● **ACTION ITEM**
All entries must be repeated exactly; do not include the pictures.

● **INPUT DATA**

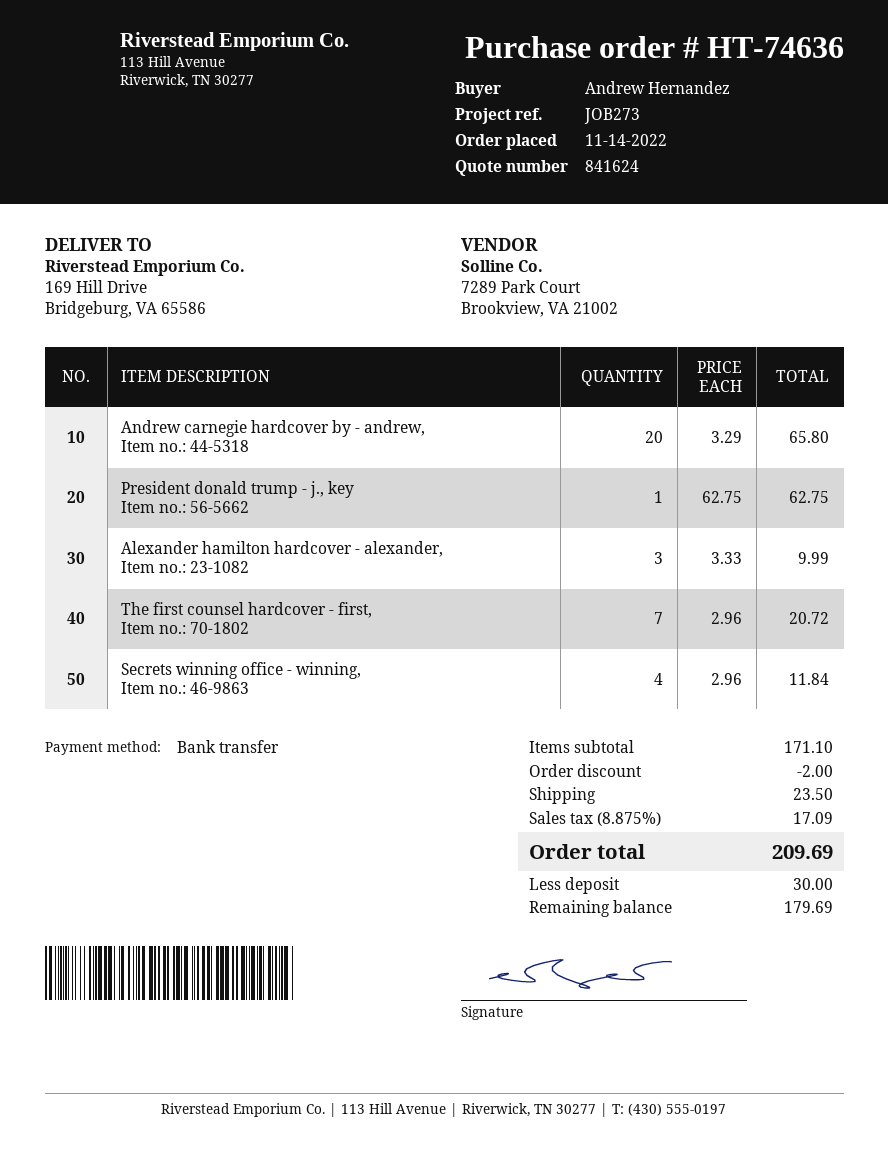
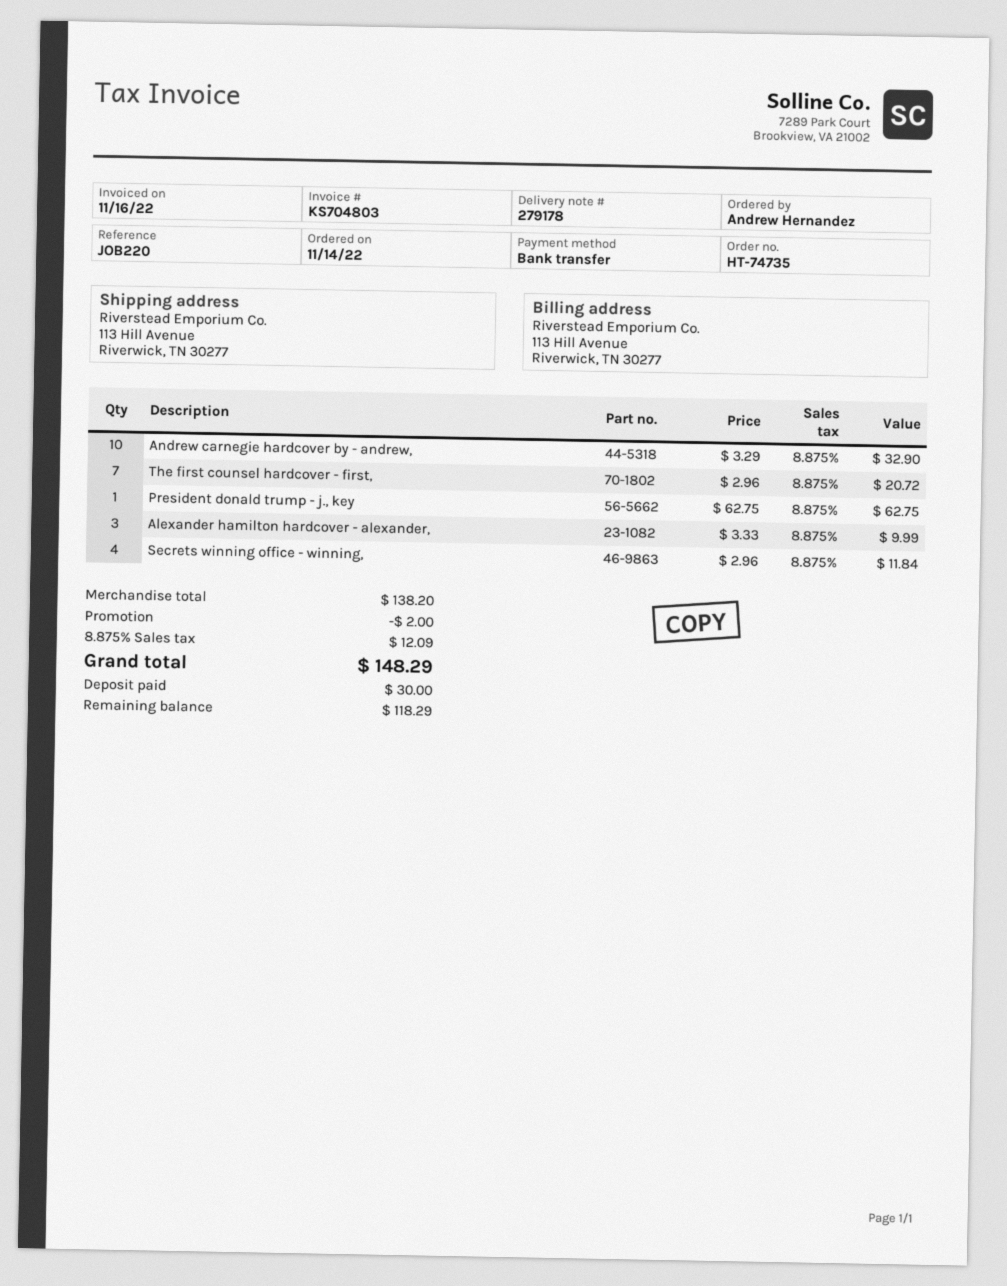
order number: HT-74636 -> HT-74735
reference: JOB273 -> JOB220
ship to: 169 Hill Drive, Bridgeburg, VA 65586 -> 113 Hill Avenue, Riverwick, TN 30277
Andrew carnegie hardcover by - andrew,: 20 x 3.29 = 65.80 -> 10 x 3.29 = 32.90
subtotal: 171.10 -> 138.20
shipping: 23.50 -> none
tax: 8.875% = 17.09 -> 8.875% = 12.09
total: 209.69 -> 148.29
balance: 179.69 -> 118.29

● **SOLUTION FOR THIS TASK**
order number: HT-74636 -> HT-74735
reference: JOB273 -> JOB220
ship to: 169 Hill Drive, Bridgeburg, VA 65586 -> 113 Hill Avenue, Riverwick, TN 30277
Andrew carnegie hardcover by - andrew,: 20 x 3.29 = 65.80 -> 10 x 3.29 = 32.90
subtotal: 171.10 -> 138.20
shipping: 23.50 -> none
tax: 8.875% = 17.09 -> 8.875% = 12.09
total: 209.69 -> 148.29
balance: 179.69 -> 118.29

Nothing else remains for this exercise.